Well-known city-wise, the Osteria le Logge restaurant was born from a passion for food and wine. With an ancient atmosphere, this place offers dishes made with respect for tradition, starting with great care of the raw materials. The restaurant today winks at gourmet catering and signature dishes.
The proposals of Nico Atrigna, the chef, focus on carefully selected ingredients and on his undoubted skills. Whether you choose the tasting menu or à la carte, you will taste traditional Tuscan dishes with some creative touch. For example, Spaghettoni with rigatino, onion and pecorino; the stuffed rabbit; Tortelli with smoked ricotta in beech wood, mortadella and pistachios. Good wine selection. Wine lovers can ask to visit the nearby winery, a tunnel of Etruscan origin.
Osteria La Mossa
The Osteria is located directly on Piazza del Campo, in a position that alone makes the experience of eating in this place special. In good weather, you can also eat at some tables, in front of the restaurant, with an extraordinary view of Piazza del Campo.

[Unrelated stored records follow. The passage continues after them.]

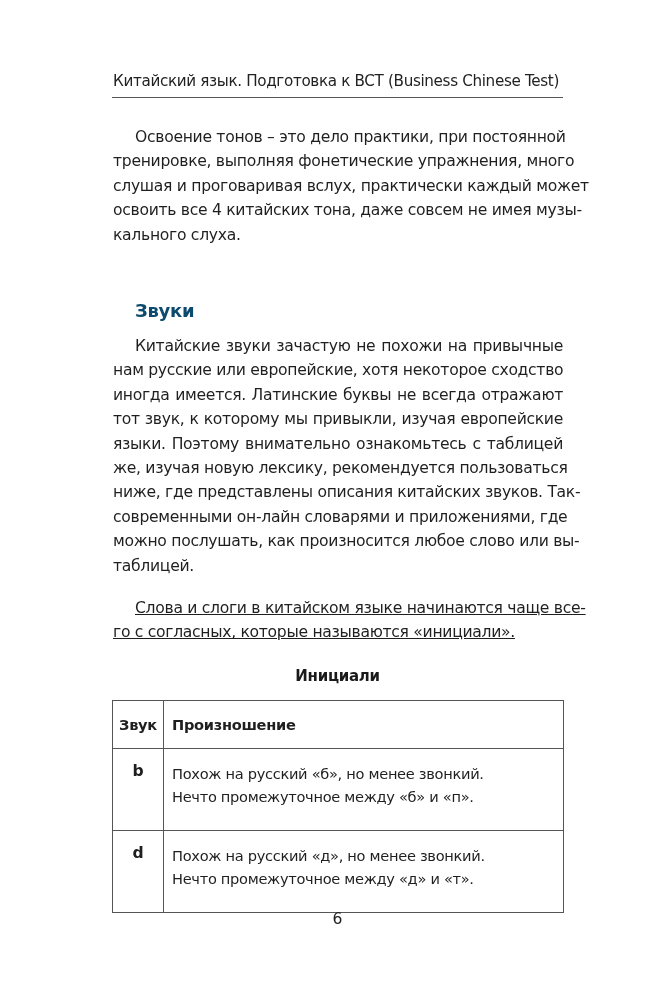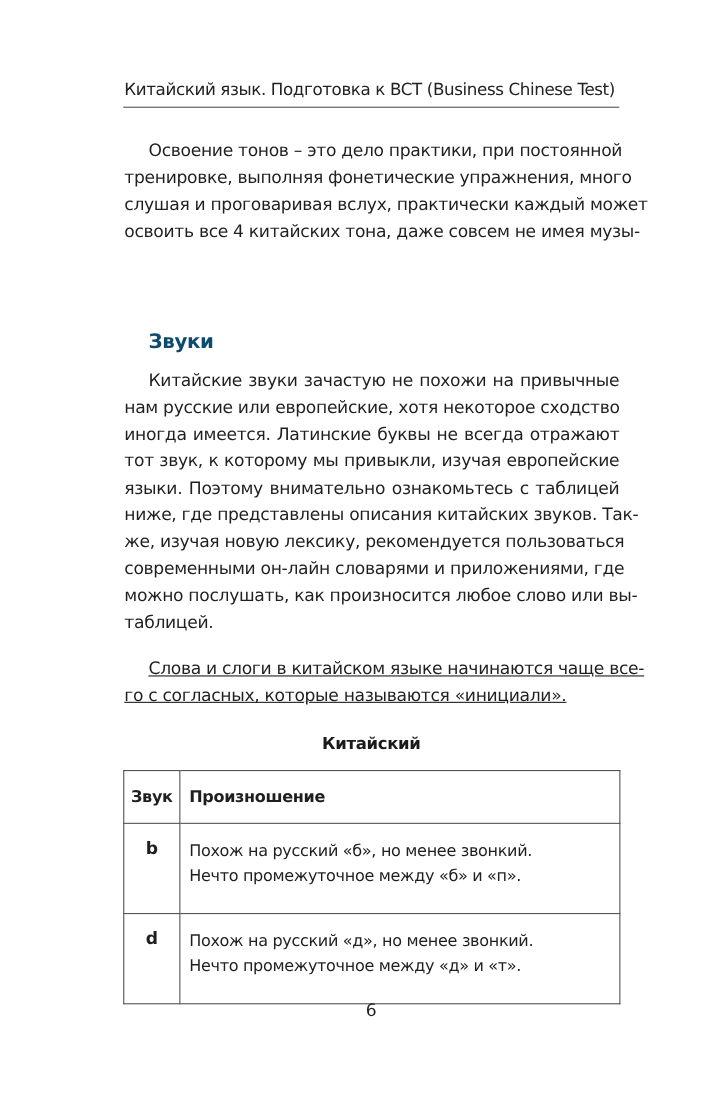--- a/index.html
+++ b/index.html
@@ -134,43 +134,44 @@
 <div class="page">
 
   <div class="running-head">Китайский язык. Подготовка к BCT (Business Chinese Test)</div>
   <div class="head-rule"></div>
 
   <div class="para" style="top:125px;">
     <span class="line first">Освоение тонов – это дело практики, при постоянной</span>
     <span class="line">тренировке, выполняя фонетические упражнения, много</span>
     <span class="line">слушая и проговаривая вслух, практически каждый может</span>
     <span class="line">освоить все 4 китайских тона, даже совсем не имея музы-</span>
+    <span class="line last">кального слуха.</span>
   </div>
 
   <h2 class="heading">Звуки</h2>
 
   <div class="para" style="top:334px;">
     <span class="line first">Китайские звуки зачастую не похожи на привычные</span>
     <span class="line">нам русские или европейские, хотя некоторое сходство</span>
     <span class="line">иногда имеется. Латинские буквы не всегда отражают</span>
     <span class="line">тот звук, к которому мы привыкли, изучая европейские</span>
     <span class="line">языки. Поэтому внимательно ознакомьтесь с таблицей</span>
+    <span class="line">же, изучая новую лексику, рекомендуется пользоваться</span>
     <span class="line">ниже, где представлены описания китайских звуков. Так-</span>
-    <span class="line">же, изучая новую лексику, рекомендуется пользоваться</span>
     <span class="line">современными он-лайн словарями и приложениями, где</span>
     <span class="line">можно послушать, как произносится любое слово или вы-</span>
     <span class="line last">таблицей.</span>
   </div>
 
   <div class="para" style="top:596px;text-decoration:underline;">
     <span class="line first">Слова и слоги в китайском языке начинаются чаще все-</span>
     <span class="line last">го с согласных, которые называются «инициали».</span>
   </div>
 
-  <div class="table-caption">Китайский</div>
+  <div class="table-caption">Инициали</div>
 
   <table class="initials">
     <thead>
       <tr>
         <th class="col-sound">Звук</th>
         <th class="col-pron">Произношение</th>
       </tr>
     </thead>
     <tbody>
       <tr class="row">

A large, friendly and welcoming environment, embellished by a particular rustic furniture, characterized by the exposed bricks on the structure’s walls. The Osteria “La Mossa” comprises two small and welcoming rooms (in the Middle Ages, they were the base of a tower) with about 25 seats. The first room is accessed by descending a few steps from the entrance, the second one through an opening in an ancient wall of great thickness. The restaurant offers a rich menu of dishes prepared following the regional tradition. Meat dishes are the protagonists of the cuisine.
The raw materials used are always fresh and genuine to guarantee high quality. Aperitifs, croutons, cold cuts, and great traditional dishes such as ribollita: are all of quality, and everything takes flavor, even from the special location. Try the pici with cheese and pepper, the pumpkin ravioli, butter and sage, the excellent tagliata, and the dish with pecorino cheese and radicchio.
All’Orto de’ Pecci
A vegetable garden complete with courtyard animals, but in the center of Siena, just behind the Torre del Mangia. Here a social cooperative offers a seasonal menu, which varies according to the production of the organic garden and includes typical dishes such as pappa col pomodoro or pici with sausage ragout.
It is a vegetable garden where various types of herbs and vegetables were grown. The spaces available are two frescoed interior rooms, with a wood-burning fireplace, a large covered and heated gazebo for the winter months; the pergola and gazebo available for outdoor dining in the summer months.
There is also a small educational farm. On the menu we have: flavored ciaccini; spinach and gorgonzola cheese risotto; chicken nuggets with lemon and flavored potatoes; mixed crostini; pici with cheese and pepper; stewed in Chianti wine with chickpeas in oil; tagliatelle with ragu; yellow squash risotto; red radicchio tagliata with flavored potatoes; Tuscan appetizers and pici with garlic.
The tagliata and the Florentine steaks are excellent. And for dessert: ricotta mousse; orange pie. The desserts are homemade. In the evening, it also serves as a pizzeria. The service is excellent.
Guido
The Guido restaurant has been a popular destination for the jet set since the 1930s, a place of memory for those who want to retrace the history of Italian cinema and that of entertainment through the warm black and white photos covering the spacious room and with an ancient charm.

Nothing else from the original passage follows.